* **Your objective**:
The line containing "(280, 740) none -> (470, 1116) //" marks where to begin. Write out that line and every line after it exactly, through the last line below.

+===+

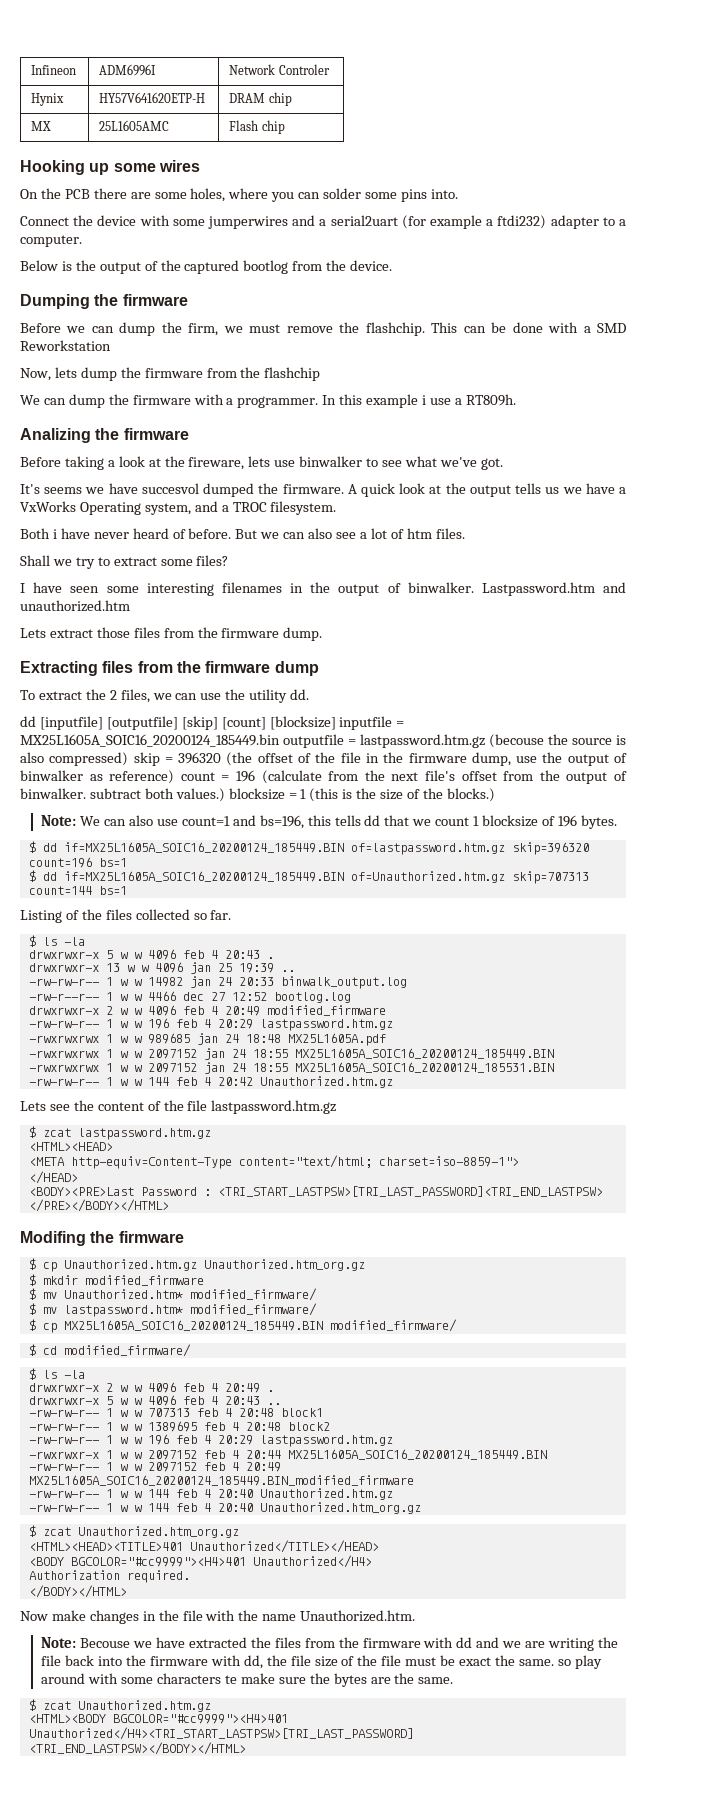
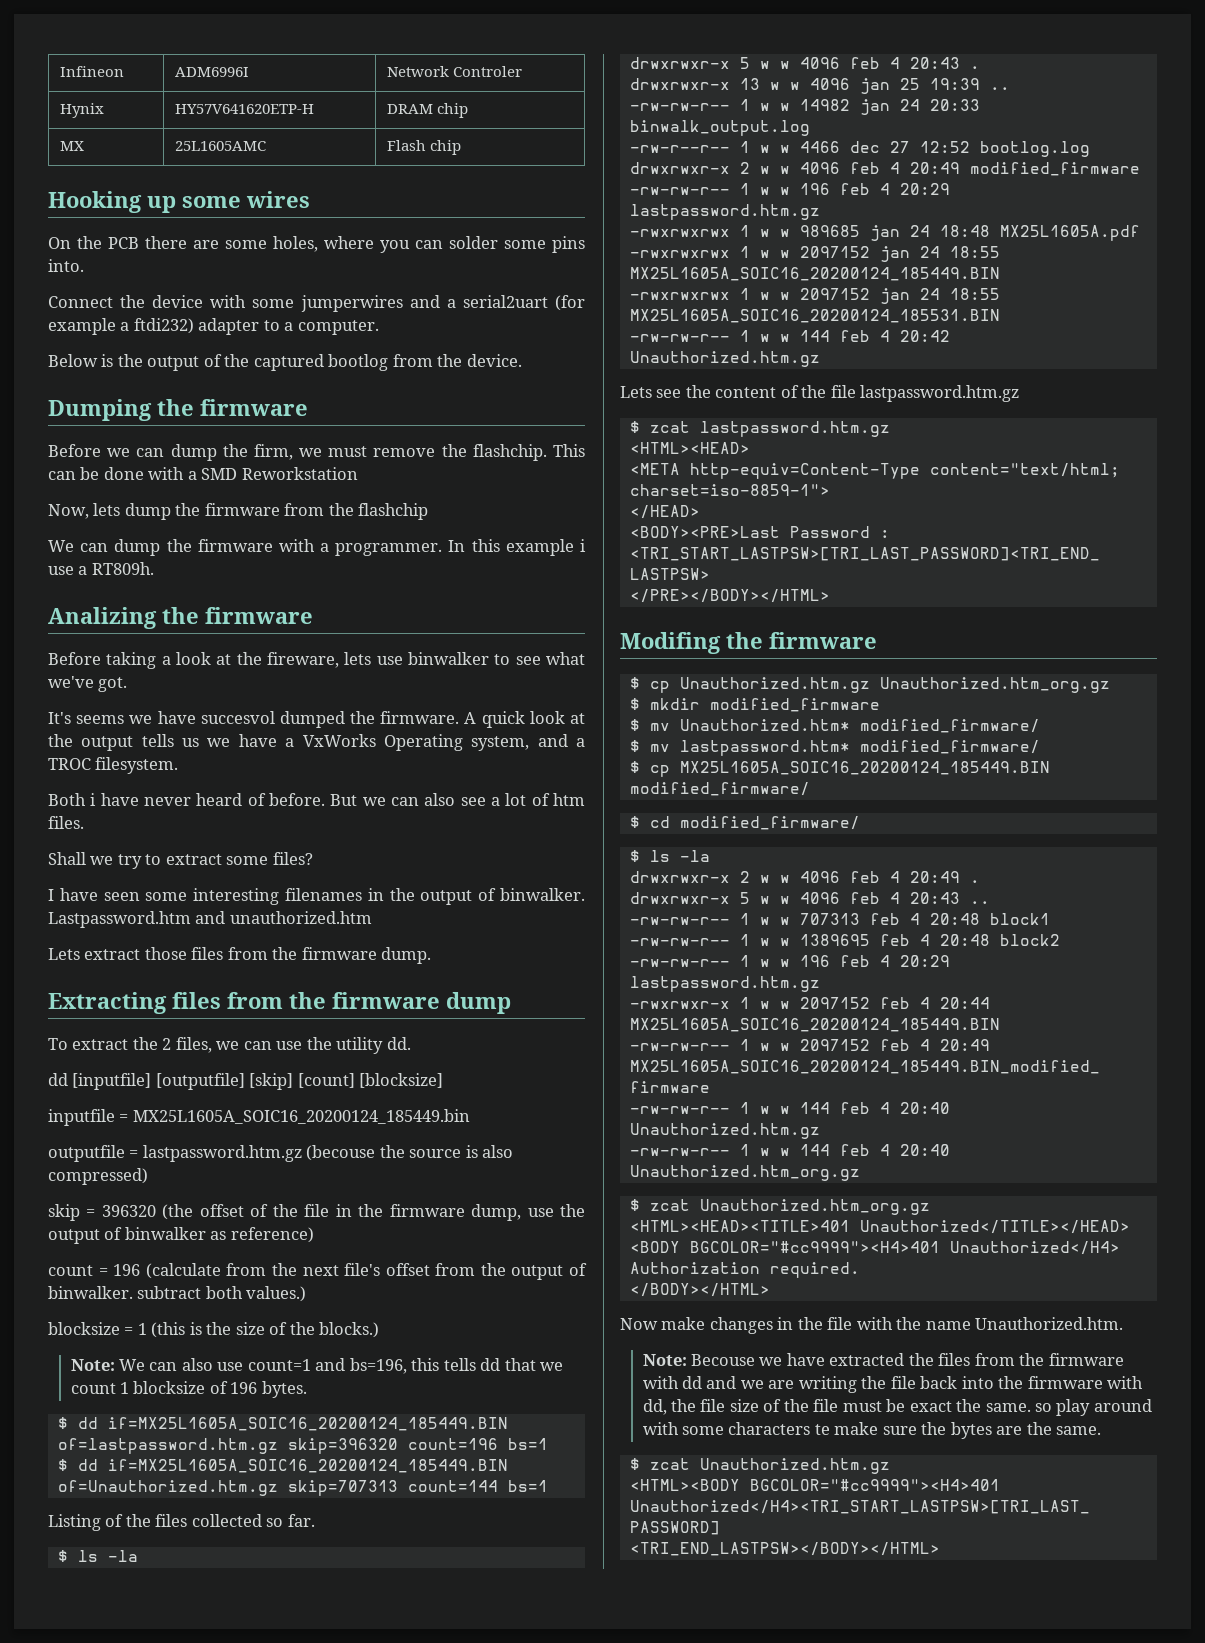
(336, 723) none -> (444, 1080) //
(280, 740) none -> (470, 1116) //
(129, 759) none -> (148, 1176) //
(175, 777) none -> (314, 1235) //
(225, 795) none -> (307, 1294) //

+===+

* **Output of the exercise**:
(280, 740) none -> (470, 1116) //
(129, 759) none -> (148, 1176) //
(175, 777) none -> (314, 1235) //
(225, 795) none -> (307, 1294) //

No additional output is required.